How do you prove $\left[ \dfrac{1}{1-\sin x} \right]+\left[ \dfrac{1}{1+\sin x} \right]=2{{\sec }^{2}}x$?

Answer 1

We first simplify the numerator for the addition part of $\left[ \dfrac{1}{1-\sin x} \right]+\left[ \dfrac{1}{1+\sin x} \right]$ separately. We have to multiply the denominators for the addition to use it as LCM. We use the identities ${{\sin }^{2}}x+{{\cos }^{2}}x=1$. We also know that the terms $\cos x$ and $\sec x$ are inverse of each other. This gives $\dfrac{1}{\cos x}=\sec x$.
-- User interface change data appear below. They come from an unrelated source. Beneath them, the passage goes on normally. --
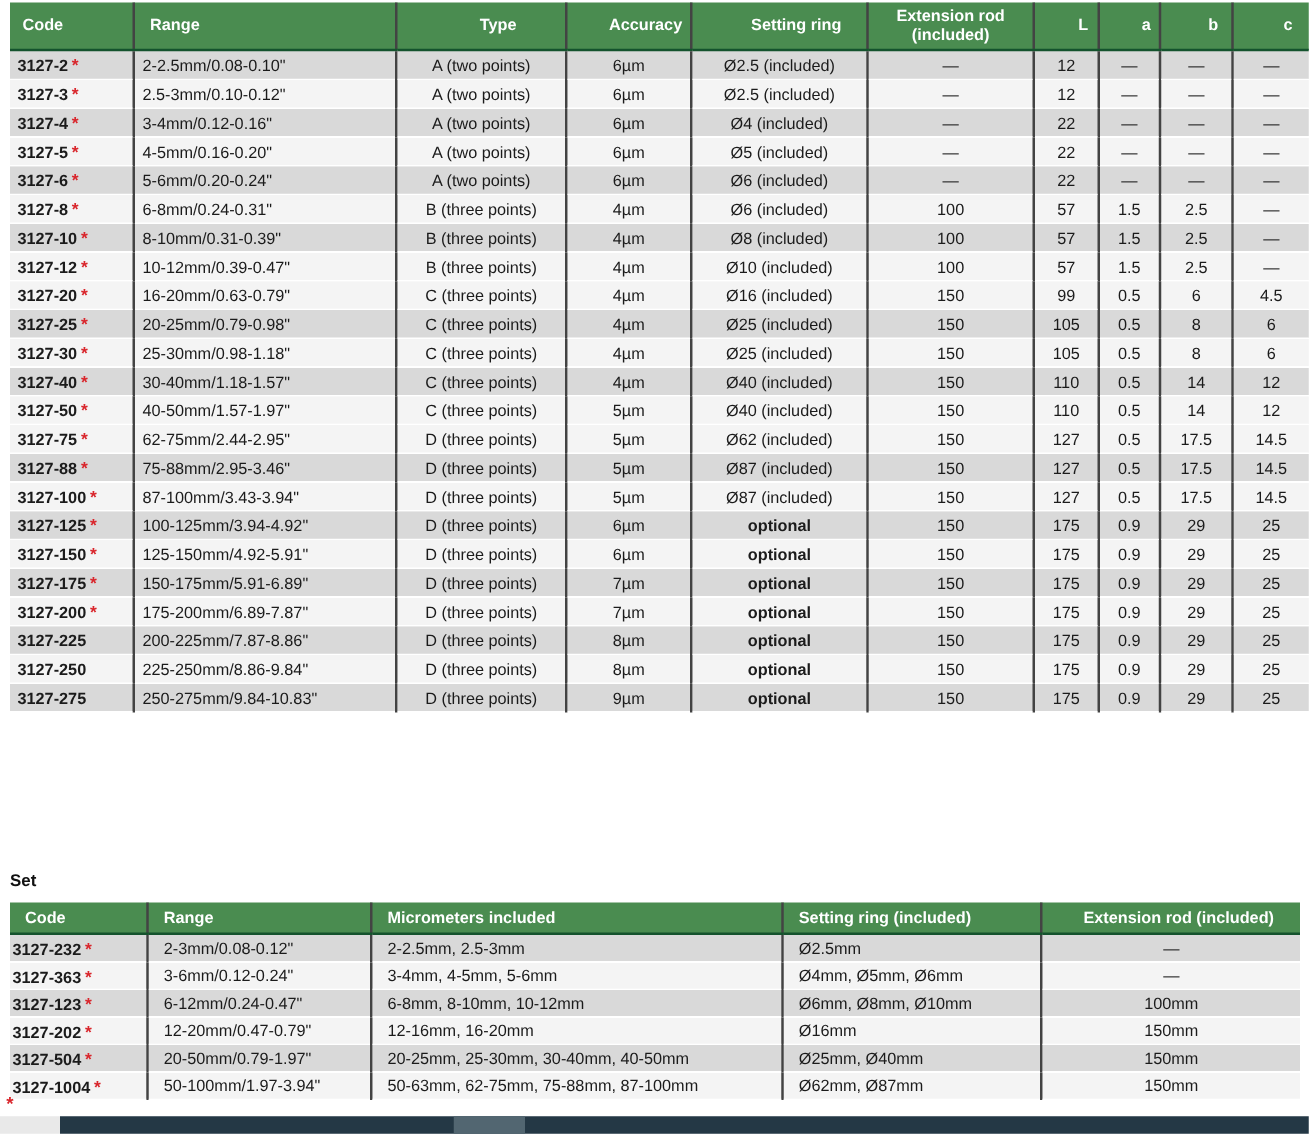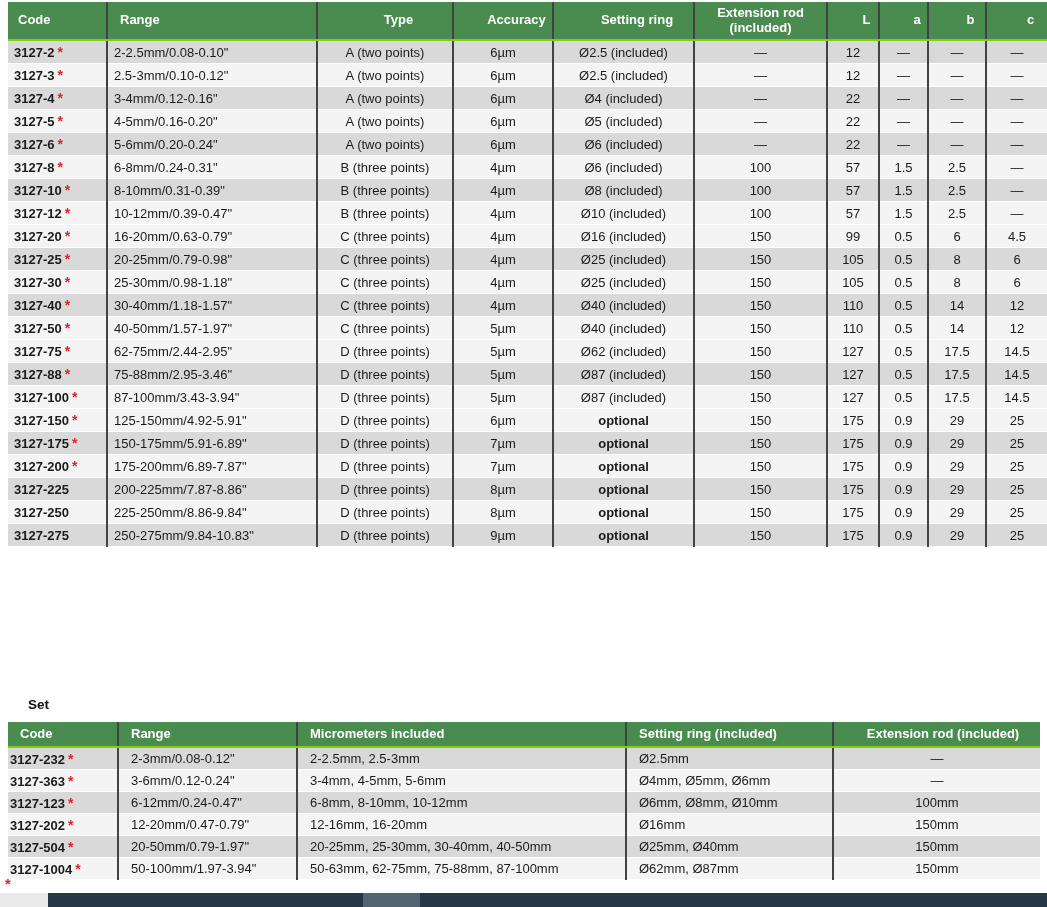--- a/index.html
+++ b/index.html
@@ -26,21 +26,21 @@
     padding:0;
   }
   td {
     vertical-align:middle;
     padding:0;
     white-space:nowrap;
     overflow:hidden;
   }
   th, td { border-right:2px solid #434343; }
   th:last-child, td:last-child { border-right:none; }
-  thead th { border-bottom:2px solid #84cc16; }
+  thead th { border-bottom:2px solid #14532d; }
   tbody td { border-bottom:1px solid #ffffff; }
   tr.dark td  { background:#d9d9d9; }
   tr.light td { background:#f4f4f4; }
 
   
   #main-table { left:8px; top:2px; width:1039px; }
   #main-table thead th { height:37px;padding-left:27px; }
   #main-table tbody td { height:22px; }
   #main-table .col-code { text-align:left; padding-left:6px; font-weight:bold; }
   #main-table th.col-code { padding-left:10px; }
@@ -64,21 +64,21 @@
   .star {
     color:#d9262c;
     font-weight:bold;
     font-size:14px;
     margin-left:3px;
   }
   td.bold { font-weight:bold; }
 
   .set-label {
     position:absolute; left:8px; top:697px;
-    font-weight:bold; font-size:13.5px; color:#111111;margin-left:20px;
+    font-weight:bold; font-size:13.5px; color:#111111;
   }
   .footnote-star {
     position:absolute; left:5px; top:875px;
     color:#d9262c; font-weight:bold; font-size:15px;
   }
   .bottom-strip { position:absolute; left:0; top:893px; width:1047px; height:14px; }
   .bottom-corner { position:absolute; left:0; top:0; width:48px; height:14px; background:#e9e9e9; }
   .bottom-track  { position:absolute; left:48px; top:0; width:999px; height:14px; background:#243845; }
   .bottom-thumb  { position:absolute; left:315px; top:0; width:57px; height:14px; background:#526671; }
 </style>
@@ -298,20 +298,32 @@
         <td class="col-range">87-100mm/3.43-3.94"</td>
         <td class="col-type">D (three points)</td>
         <td class="col-accuracy">5µm</td>
         <td class="col-setting_ring">Ø87 (included)</td>
         <td class="col-extension_rod">150</td>
         <td class="col-l">127</td>
         <td class="col-a">0.5</td>
         <td class="col-b">17.5</td>
         <td class="col-c">14.5</td>
       </tr>
+      <tr class="dark">
+        <td class="col-code"><span>3127-125</span><span class="star">*</span></td>
+        <td class="col-range">100-125mm/3.94-4.92"</td>
+        <td class="col-type">D (three points)</td>
+        <td class="col-accuracy">6µm</td>
+        <td class="col-setting_ring bold">optional</td>
+        <td class="col-extension_rod">150</td>
+        <td class="col-l">175</td>
+        <td class="col-a">0.9</td>
+        <td class="col-b">29</td>
+        <td class="col-c">25</td>
+      </tr>
       <tr class="light">
         <td class="col-code"><span>3127-150</span><span class="star">*</span></td>
         <td class="col-range">125-150mm/4.92-5.91"</td>
         <td class="col-type">D (three points)</td>
         <td class="col-accuracy">6µm</td>
         <td class="col-setting_ring bold">optional</td>
         <td class="col-extension_rod">150</td>
         <td class="col-l">175</td>
         <td class="col-a">0.9</td>
         <td class="col-b">29</td>

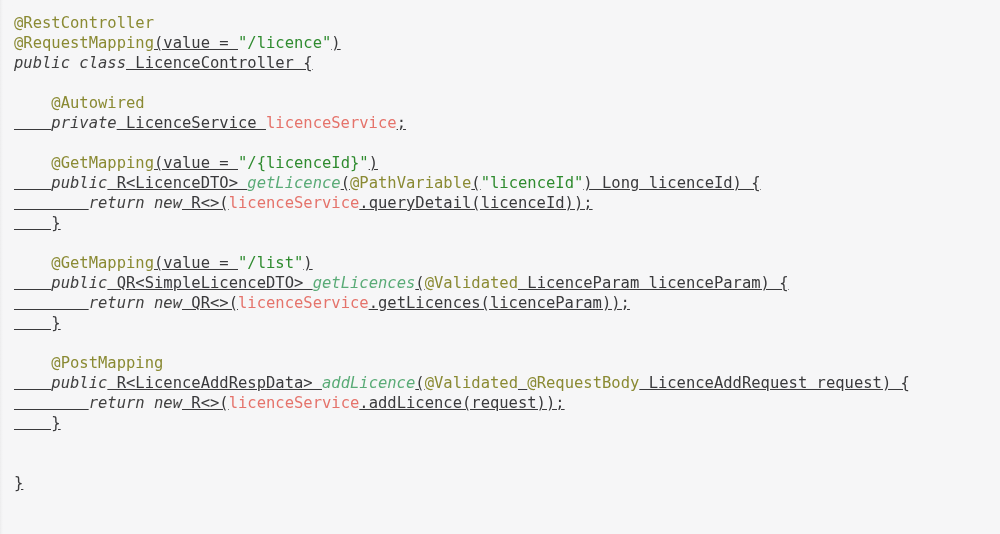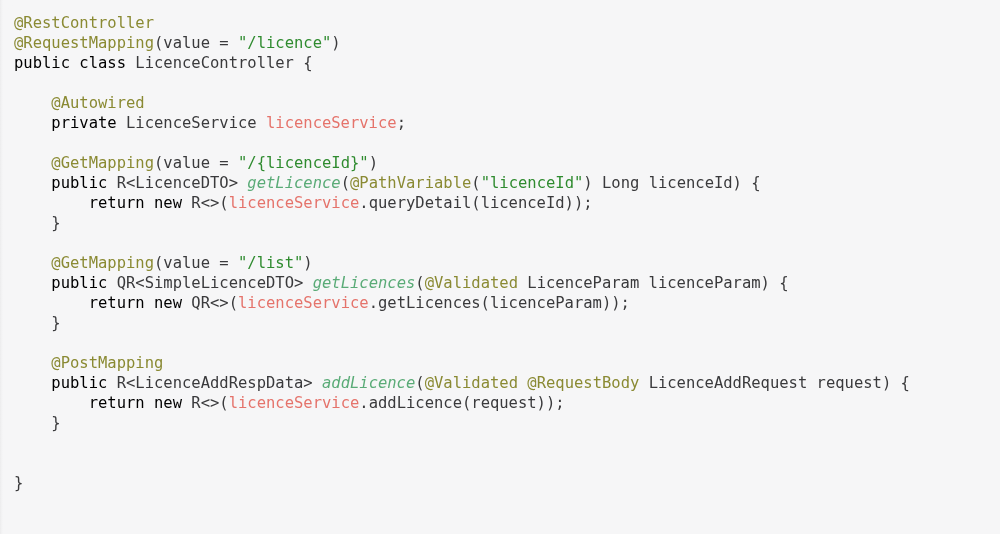--- a/index.html
+++ b/index.html
@@ -48,25 +48,25 @@
     height: 20px;
     padding-left: 14px;
     white-space: pre;
     font-variant-ligatures: none;
   }
   .code-line.blank {
     height: 20px;
   }
   
   .tok-annotation { color: #8a8a33; }
-  .tok-keyword    { color: #000000; }
+  .tok-keyword    { color: #404040; font-style: italic; }
   .tok-string     { color: #2f8b2f; }
   .tok-method     { color: #5aab77; font-style: italic; }
   .tok-field      { color: #e5736b; }
-  .tok-plain      { color: #3a3a3c; }
+  .tok-plain      { color: #3a3a3c; text-decoration: underline; }
 </style>
 </head>
 <body>
 
 <div id="code-surface">
 
   <div id="gutter-edge"></div>
 
   <div id="code-lines"><div class="code-line"><span class="tok-annotation">@RestController</span></div><div class="code-line"><span class="tok-annotation">@RequestMapping</span><span class="tok-plain">(value = </span><span class="tok-string">"/licence"</span><span class="tok-plain">)</span></div><div class="code-line"><span class="tok-keyword">public class</span><span class="tok-plain"> LicenceController {</span></div><div class="code-line blank">&nbsp;</div><div class="code-line"><span class="tok-annotation">    @Autowired</span></div><div class="code-line"><span class="tok-plain">    </span><span class="tok-keyword">private</span><span class="tok-plain"> LicenceService </span><span class="tok-field">licenceService</span><span class="tok-plain">;</span></div><div class="code-line blank">&nbsp;</div><div class="code-line"><span class="tok-annotation">    @GetMapping</span><span class="tok-plain">(value = </span><span class="tok-string">"/{licenceId}"</span><span class="tok-plain">)</span></div><div class="code-line"><span class="tok-plain">    </span><span class="tok-keyword">public</span><span class="tok-plain"> R&lt;LicenceDTO&gt; </span><span class="tok-method">getLicence</span><span class="tok-plain">(</span><span class="tok-annotation">@PathVariable</span><span class="tok-plain">(</span><span class="tok-string">"licenceId"</span><span class="tok-plain">) Long licenceId) {</span></div><div class="code-line"><span class="tok-plain">        </span><span class="tok-keyword">return new</span><span class="tok-plain"> R&lt;&gt;(</span><span class="tok-field">licenceService</span><span class="tok-plain">.queryDetail(licenceId));</span></div><div class="code-line"><span class="tok-plain">    }</span></div><div class="code-line blank">&nbsp;</div><div class="code-line"><span class="tok-annotation">    @GetMapping</span><span class="tok-plain">(value = </span><span class="tok-string">"/list"</span><span class="tok-plain">)</span></div><div class="code-line"><span class="tok-plain">    </span><span class="tok-keyword">public</span><span class="tok-plain"> QR&lt;SimpleLicenceDTO&gt; </span><span class="tok-method">getLicences</span><span class="tok-plain">(</span><span class="tok-annotation">@Validated</span><span class="tok-plain"> LicenceParam licenceParam) {</span></div><div class="code-line"><span class="tok-plain">        </span><span class="tok-keyword">return new</span><span class="tok-plain"> QR&lt;&gt;(</span><span class="tok-field">licenceService</span><span class="tok-plain">.getLicences(licenceParam));</span></div><div class="code-line"><span class="tok-plain">    }</span></div><div class="code-line blank">&nbsp;</div><div class="code-line"><span class="tok-annotation">    @PostMapping</span></div><div class="code-line"><span class="tok-plain">    </span><span class="tok-keyword">public</span><span class="tok-plain"> R&lt;LicenceAddRespData&gt; </span><span class="tok-method">addLicence</span><span class="tok-plain">(</span><span class="tok-annotation">@Validated</span><span class="tok-plain"> </span><span class="tok-annotation">@RequestBody</span><span class="tok-plain"> LicenceAddRequest request) {</span></div><div class="code-line"><span class="tok-plain">        </span><span class="tok-keyword">return new</span><span class="tok-plain"> R&lt;&gt;(</span><span class="tok-field">licenceService</span><span class="tok-plain">.addLicence(request));</span></div><div class="code-line"><span class="tok-plain">    }</span></div><div class="code-line blank">&nbsp;</div><div class="code-line blank">&nbsp;</div><div class="code-line"><span class="tok-plain">}</span></div></div>
 

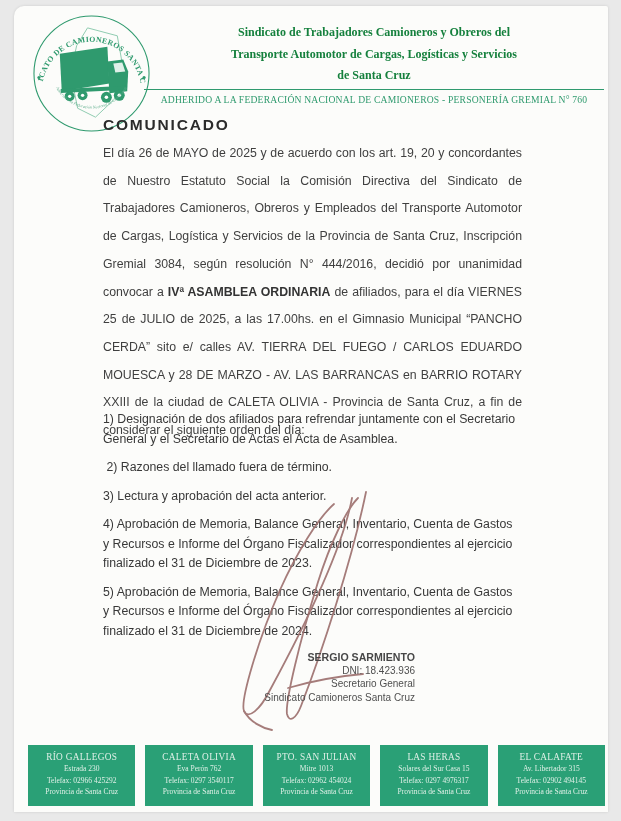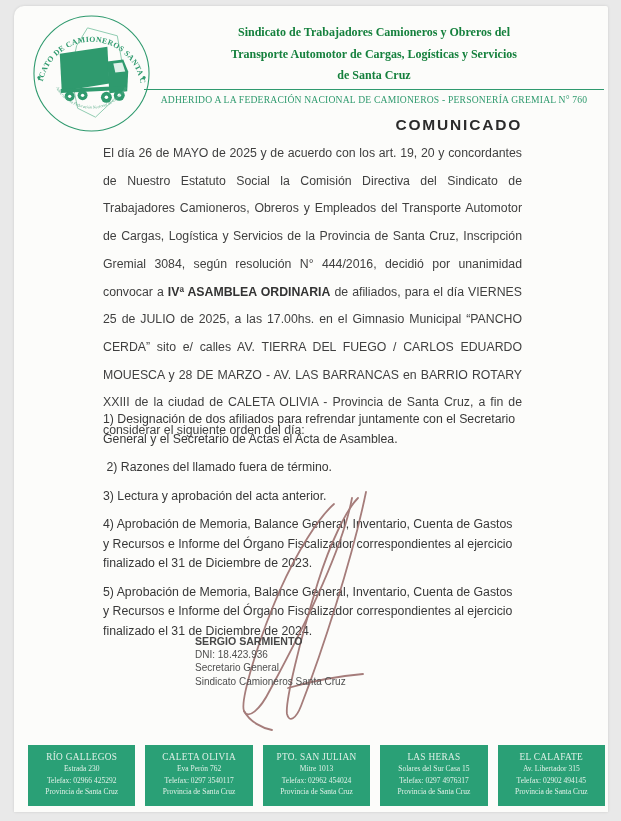--- a/index.html
+++ b/index.html
@@ -28,39 +28,39 @@
   }
   .affiliation{
     position:absolute;left:118px;top:88px;width:484px;
     text-align:center;color:#2f9a6e;
     font-family:"Liberation Serif", serif;
     font-size:9.6px;letter-spacing:0.2px;
   }
   
   .doc-title{
     position:absolute;left:89px;top:110px;width:419px;
-    text-align:right;color:#2b2b2b;font-weight:bold;
+    text-align:left;color:#2b2b2b;font-weight:bold;
     font-size:15.5px;letter-spacing:1.8px;
   }
   .body-par{
     position:absolute;left:89px;top:134px;width:419px;
     color:#3f3f3f;font-size:12.3px;line-height:27.7px;
     text-align:justify;
   }
   .body-par .hl{font-weight:bold;color:#333;}
   .agenda{
     position:absolute;left:89px;top:404px;width:419px;
     color:#383838;font-size:12.3px;font-weight:normal;line-height:19.5px;
   }
   .agenda-item{margin-bottom:9px;white-space:pre-wrap;}
   
   .sig-svg{position:absolute;left:186px;top:484px;width:200px;height:246px;}
   .sig-block{
-    position:absolute;left:181px;top:629px;width:220px;
-    text-align:left;color:#4f4f4f;font-size:10px;line-height:13.2px;
+    position:absolute;left:181px;top:645px;width:220px;
+    text-align:right;color:#4f4f4f;font-size:10px;line-height:13.2px;
   }
   .sig-name{font-weight:bold;font-size:10.6px;color:#474747;}
   
   .footer{
     position:absolute;left:14px;top:739px;width:577px;height:61px;
     display:flex;gap:10px;
   }
   .office{
     flex:1;background:#2aa076;color:#dff0e7;
     font-family:"Liberation Serif", serif;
Complete step by step answer:
We have been given an addition of trigonometrical fraction of $\left[ \dfrac{1}{1-\sin x} \right]+\left[ \dfrac{1}{1+\sin x} \right]$.
To add them we need to find the LCM of $\left( 1-\sin x \right)$ and $\left( 1+\sin x \right)$ which is their multiplication.
So, $\left[ \dfrac{1}{1-\sin x} \right]+\left[ \dfrac{1}{1+\sin x} \right]=\dfrac{\left( 1+\sin x \right)+\left( 1-\sin x \right)}{\left( 1-\sin x \right)\left( 1+\sin x \right)}$.
We know that $\left( a+b \right)\left( a-b \right)=\left( {{a}^{2}}-{{b}^{2}} \right)$. This is a factorisation identity of square subtraction.
Therefore, the LCM is $\left( 1-\sin x \right)\left( 1+\sin x \right)=\left( 1-{{\sin }^{2}}x \right)$.
The addition on the numerator is $\left( 1+\sin x \right)+\left( 1-\sin x \right)=1+\sin x+1-\sin x=2$.
So, $\left[ \dfrac{1}{1-\sin x} \right]+\left[ \dfrac{1}{1+\sin x} \right]=\dfrac{2}{\left( 1-{{\sin }^{2}}x \right)}$.
For the numerator part we have $1-{{\sin }^{2}}x={{\cos }^{2}}x$ as for any value of $x$, ${{\sin }^{2}}x+{{\cos }^{2}}x=1$.
Therefore, $\left[ \dfrac{1}{1-\sin x} \right]+\left[ \dfrac{1}{1+\sin x} \right]=\dfrac{2}{{{\cos }^{2}}x}$
We know that the terms $\cos x$ and $\sec x$ are inverse of each other. So, $\dfrac{1}{\cos x}=\sec x$.
Squaring we get $\dfrac{1}{{{\cos }^{2}}x}={{\sec }^{2}}x$. We put the value in the equation to get
$\left[ \dfrac{1}{1-\sin x} \right]+\left[ \dfrac{1}{1+\sin x} \right]=2\times \dfrac{1}{{{\cos }^{2}}x}=2{{\sec }^{2}}x$.
Therefore, the simplified solution of $\left[ \dfrac{1}{1-\sin x} \right]+\left[ \dfrac{1}{1+\sin x} \right]$ is $2{{\sec }^{2}}x$. Thus, verified.

Note: We need to remember that the final terms are square terms. The identities ${{\sin }^{2}}x+{{\cos }^{2}}x=1$ and $\dfrac{1}{\cos x}=\sec x$ are valid for any value of $x$. In the case of $\dfrac{1}{\cos x}=\sec x$, the only condition is $\cos x\ne 0$. The division of the fraction part only gives 1 as the solution.